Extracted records
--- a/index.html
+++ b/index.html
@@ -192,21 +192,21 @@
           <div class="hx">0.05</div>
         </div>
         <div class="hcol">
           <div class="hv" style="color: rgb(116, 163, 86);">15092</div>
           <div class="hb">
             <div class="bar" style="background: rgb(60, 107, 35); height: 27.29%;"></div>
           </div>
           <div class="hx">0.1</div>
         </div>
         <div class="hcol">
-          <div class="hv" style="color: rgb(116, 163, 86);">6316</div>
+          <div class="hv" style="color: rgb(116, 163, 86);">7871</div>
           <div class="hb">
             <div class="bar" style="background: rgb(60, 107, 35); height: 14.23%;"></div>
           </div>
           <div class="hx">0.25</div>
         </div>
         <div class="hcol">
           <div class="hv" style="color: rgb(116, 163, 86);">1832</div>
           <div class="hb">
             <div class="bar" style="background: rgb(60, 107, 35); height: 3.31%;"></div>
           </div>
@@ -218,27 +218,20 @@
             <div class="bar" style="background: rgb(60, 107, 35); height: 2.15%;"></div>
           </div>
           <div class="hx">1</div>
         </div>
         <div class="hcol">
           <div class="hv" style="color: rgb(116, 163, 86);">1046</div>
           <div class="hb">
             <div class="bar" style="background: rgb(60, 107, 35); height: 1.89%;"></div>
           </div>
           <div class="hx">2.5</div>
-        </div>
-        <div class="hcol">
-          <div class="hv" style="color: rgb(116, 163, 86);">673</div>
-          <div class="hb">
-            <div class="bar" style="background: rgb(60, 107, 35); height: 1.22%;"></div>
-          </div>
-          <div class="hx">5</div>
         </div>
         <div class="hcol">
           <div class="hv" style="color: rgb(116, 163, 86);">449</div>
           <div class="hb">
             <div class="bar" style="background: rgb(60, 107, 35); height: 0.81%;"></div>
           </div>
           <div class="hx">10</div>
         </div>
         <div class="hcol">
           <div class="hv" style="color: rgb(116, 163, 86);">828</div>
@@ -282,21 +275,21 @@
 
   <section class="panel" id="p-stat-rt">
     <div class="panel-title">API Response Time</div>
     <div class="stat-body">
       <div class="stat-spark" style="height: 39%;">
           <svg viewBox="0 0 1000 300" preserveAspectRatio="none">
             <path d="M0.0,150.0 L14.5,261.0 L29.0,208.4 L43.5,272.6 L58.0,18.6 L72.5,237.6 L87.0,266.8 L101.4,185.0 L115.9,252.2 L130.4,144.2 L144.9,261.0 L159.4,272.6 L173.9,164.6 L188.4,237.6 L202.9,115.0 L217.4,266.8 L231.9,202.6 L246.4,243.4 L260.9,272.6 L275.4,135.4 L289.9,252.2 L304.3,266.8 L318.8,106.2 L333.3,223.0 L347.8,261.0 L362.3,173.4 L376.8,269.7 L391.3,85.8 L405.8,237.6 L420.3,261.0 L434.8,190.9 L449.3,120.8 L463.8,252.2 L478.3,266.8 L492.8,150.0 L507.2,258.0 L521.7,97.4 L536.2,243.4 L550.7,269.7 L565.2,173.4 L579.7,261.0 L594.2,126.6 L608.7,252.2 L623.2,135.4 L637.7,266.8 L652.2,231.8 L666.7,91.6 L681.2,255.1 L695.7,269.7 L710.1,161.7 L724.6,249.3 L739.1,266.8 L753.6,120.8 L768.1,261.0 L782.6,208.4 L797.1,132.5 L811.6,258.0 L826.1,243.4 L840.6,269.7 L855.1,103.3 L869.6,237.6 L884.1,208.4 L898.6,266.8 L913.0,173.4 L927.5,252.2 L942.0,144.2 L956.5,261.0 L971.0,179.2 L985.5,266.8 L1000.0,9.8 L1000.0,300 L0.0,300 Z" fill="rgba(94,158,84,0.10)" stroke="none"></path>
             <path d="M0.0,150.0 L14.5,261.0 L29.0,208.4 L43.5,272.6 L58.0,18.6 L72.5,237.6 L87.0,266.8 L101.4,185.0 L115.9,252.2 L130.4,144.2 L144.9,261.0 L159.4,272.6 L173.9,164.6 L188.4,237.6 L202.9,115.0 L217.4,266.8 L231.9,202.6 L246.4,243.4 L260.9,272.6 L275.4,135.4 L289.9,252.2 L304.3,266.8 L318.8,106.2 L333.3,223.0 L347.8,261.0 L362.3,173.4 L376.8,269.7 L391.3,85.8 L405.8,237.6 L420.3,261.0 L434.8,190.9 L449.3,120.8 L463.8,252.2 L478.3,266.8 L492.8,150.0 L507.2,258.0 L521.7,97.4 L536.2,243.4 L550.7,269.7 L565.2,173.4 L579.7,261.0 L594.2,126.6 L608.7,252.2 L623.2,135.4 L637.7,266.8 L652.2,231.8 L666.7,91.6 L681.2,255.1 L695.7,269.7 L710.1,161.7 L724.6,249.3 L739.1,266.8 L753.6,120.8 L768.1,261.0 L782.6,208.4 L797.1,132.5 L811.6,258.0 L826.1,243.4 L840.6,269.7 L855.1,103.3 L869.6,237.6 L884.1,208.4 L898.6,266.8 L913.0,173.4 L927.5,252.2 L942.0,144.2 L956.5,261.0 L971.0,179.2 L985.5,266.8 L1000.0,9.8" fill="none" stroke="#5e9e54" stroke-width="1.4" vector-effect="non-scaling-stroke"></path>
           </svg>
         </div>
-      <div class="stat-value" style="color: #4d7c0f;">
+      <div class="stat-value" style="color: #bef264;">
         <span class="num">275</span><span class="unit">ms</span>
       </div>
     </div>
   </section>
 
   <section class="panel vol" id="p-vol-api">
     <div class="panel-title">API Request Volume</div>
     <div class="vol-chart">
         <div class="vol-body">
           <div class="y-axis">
--
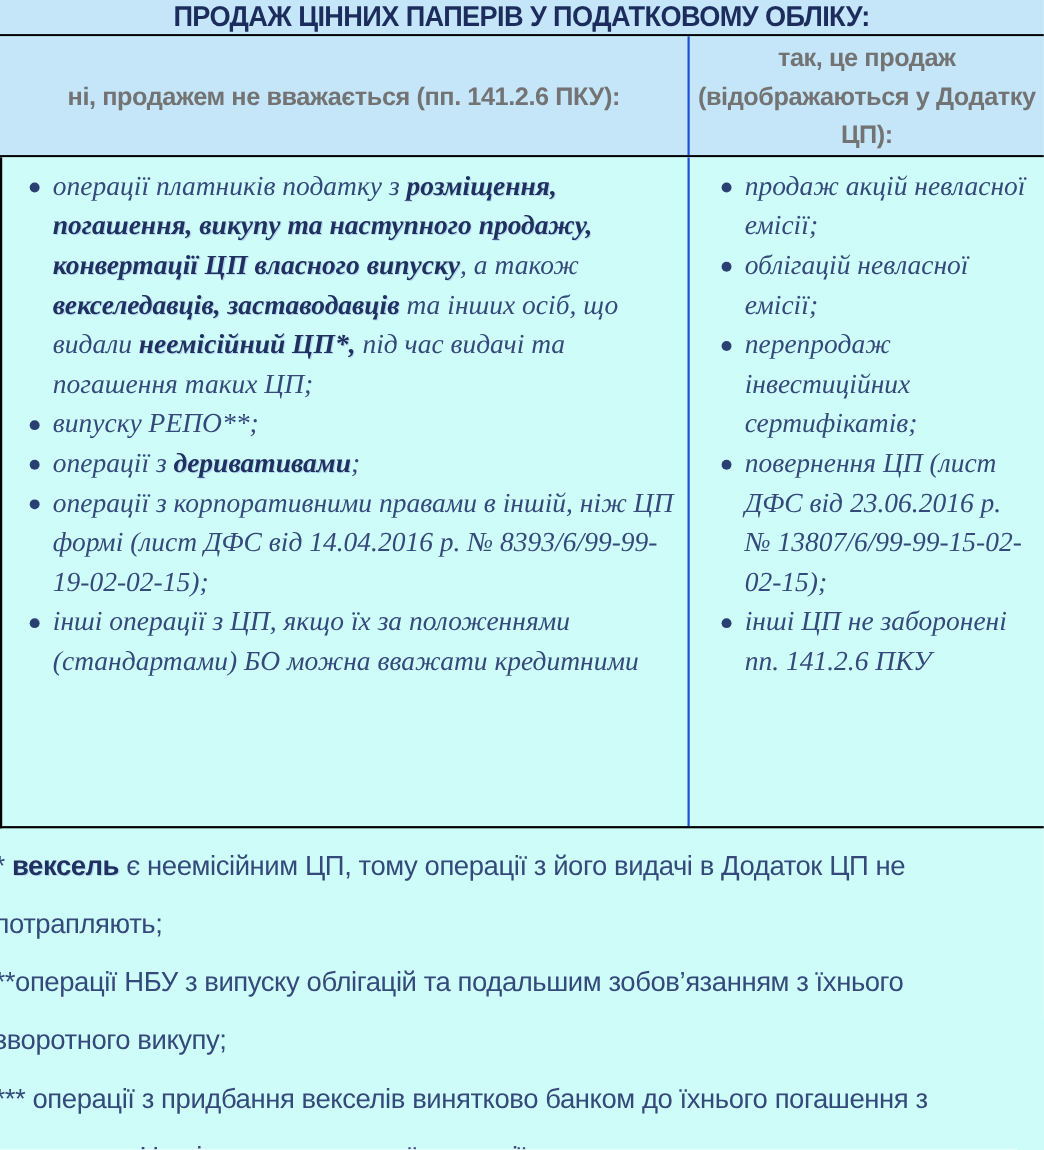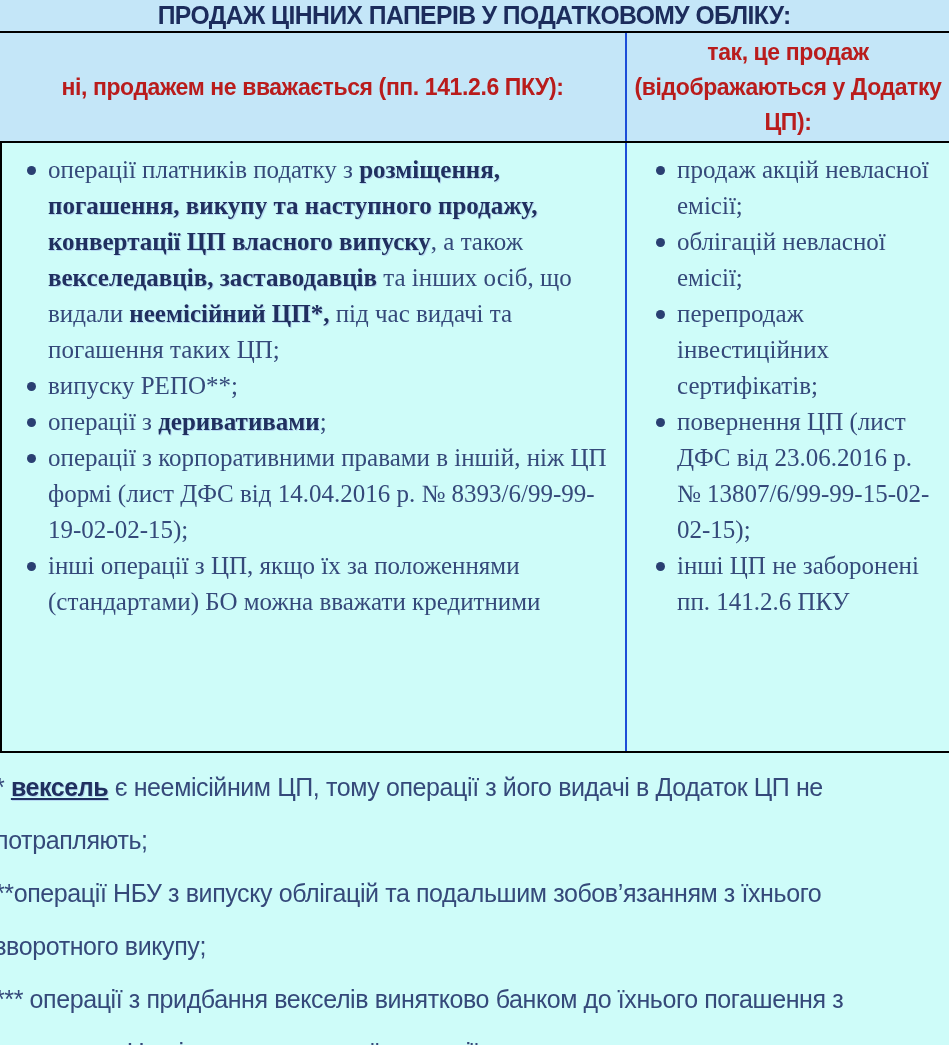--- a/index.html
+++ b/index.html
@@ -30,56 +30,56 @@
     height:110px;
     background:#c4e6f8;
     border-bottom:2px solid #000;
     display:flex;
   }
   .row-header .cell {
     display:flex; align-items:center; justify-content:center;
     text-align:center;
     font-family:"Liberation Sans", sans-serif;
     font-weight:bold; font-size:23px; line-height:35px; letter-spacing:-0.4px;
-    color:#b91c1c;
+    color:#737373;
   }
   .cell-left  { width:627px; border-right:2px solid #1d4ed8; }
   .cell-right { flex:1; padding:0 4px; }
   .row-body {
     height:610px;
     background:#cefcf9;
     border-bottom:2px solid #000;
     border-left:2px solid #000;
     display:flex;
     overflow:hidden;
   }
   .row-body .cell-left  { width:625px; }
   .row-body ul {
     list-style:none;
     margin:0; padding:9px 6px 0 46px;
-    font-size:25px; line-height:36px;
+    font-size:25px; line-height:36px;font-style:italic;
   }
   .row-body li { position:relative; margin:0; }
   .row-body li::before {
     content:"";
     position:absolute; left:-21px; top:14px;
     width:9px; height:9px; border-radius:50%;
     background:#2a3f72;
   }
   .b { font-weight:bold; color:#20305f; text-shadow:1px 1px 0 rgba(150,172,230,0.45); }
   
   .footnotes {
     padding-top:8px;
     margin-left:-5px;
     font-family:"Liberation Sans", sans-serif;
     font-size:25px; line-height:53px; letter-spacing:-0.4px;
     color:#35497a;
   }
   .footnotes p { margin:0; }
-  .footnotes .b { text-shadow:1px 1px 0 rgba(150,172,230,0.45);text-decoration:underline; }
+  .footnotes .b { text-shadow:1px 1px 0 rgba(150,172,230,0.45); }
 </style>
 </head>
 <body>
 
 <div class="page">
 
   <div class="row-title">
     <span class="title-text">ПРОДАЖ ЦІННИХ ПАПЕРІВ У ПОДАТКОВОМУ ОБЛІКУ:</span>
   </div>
...
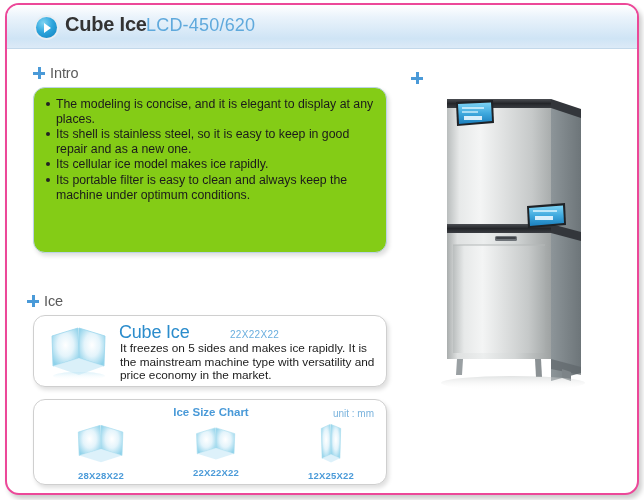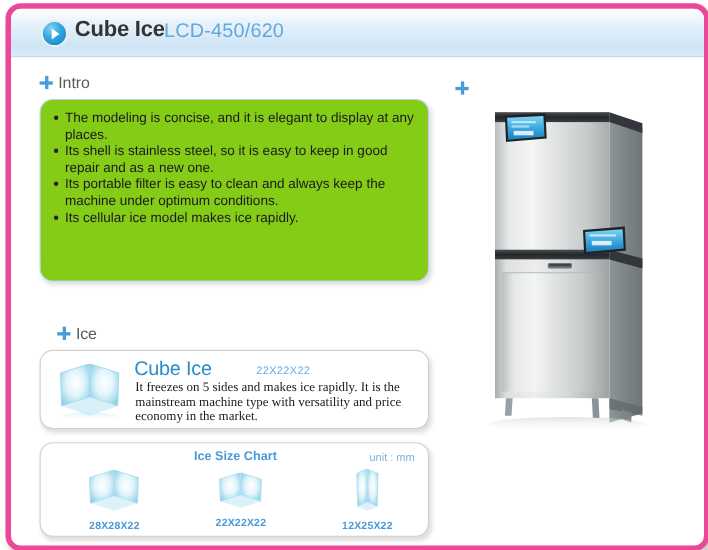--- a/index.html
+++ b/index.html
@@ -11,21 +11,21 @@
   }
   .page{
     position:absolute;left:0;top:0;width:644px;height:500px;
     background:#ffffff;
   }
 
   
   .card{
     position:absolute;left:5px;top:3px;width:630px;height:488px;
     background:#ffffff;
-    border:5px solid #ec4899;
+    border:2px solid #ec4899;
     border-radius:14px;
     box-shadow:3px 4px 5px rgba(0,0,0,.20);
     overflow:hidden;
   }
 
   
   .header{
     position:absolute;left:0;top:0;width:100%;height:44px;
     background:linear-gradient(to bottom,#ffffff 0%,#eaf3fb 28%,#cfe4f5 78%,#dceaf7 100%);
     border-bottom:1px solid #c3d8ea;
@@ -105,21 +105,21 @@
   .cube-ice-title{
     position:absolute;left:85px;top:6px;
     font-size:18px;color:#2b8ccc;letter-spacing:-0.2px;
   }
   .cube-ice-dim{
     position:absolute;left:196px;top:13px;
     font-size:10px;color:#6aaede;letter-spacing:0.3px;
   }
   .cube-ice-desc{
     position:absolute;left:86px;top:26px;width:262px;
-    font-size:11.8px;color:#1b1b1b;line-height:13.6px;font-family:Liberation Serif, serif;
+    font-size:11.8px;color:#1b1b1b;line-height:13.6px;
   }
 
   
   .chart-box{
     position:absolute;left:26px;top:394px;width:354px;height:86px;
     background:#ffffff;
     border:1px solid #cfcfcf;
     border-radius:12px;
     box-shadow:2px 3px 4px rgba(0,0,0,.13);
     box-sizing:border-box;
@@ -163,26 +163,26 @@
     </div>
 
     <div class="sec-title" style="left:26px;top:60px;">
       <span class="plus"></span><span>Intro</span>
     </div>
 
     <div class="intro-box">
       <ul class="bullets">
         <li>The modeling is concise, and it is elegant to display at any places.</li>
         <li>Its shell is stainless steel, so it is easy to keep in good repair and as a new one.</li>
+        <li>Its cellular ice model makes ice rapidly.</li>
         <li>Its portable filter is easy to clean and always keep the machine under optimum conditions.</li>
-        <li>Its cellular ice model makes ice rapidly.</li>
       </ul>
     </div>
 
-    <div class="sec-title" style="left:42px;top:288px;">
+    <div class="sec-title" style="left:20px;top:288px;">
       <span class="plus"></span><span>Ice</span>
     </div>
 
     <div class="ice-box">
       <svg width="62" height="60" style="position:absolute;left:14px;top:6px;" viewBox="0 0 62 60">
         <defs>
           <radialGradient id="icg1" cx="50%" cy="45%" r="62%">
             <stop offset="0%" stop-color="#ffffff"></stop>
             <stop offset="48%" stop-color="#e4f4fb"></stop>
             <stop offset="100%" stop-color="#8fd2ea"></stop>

Assigned task. Retype only the lines above between the line with "<li>Its shell is" and the line with "<li>Its portable filter", counting those two lines as well, and keep every character as it is.

Your solution.
         <li>Its shell is stainless steel, so it is easy to keep in good repair and as a new one.</li>
+        <li>Its cellular ice model makes ice rapidly.</li>
         <li>Its portable filter is easy to clean and always keep the machine under optimum conditions.</li>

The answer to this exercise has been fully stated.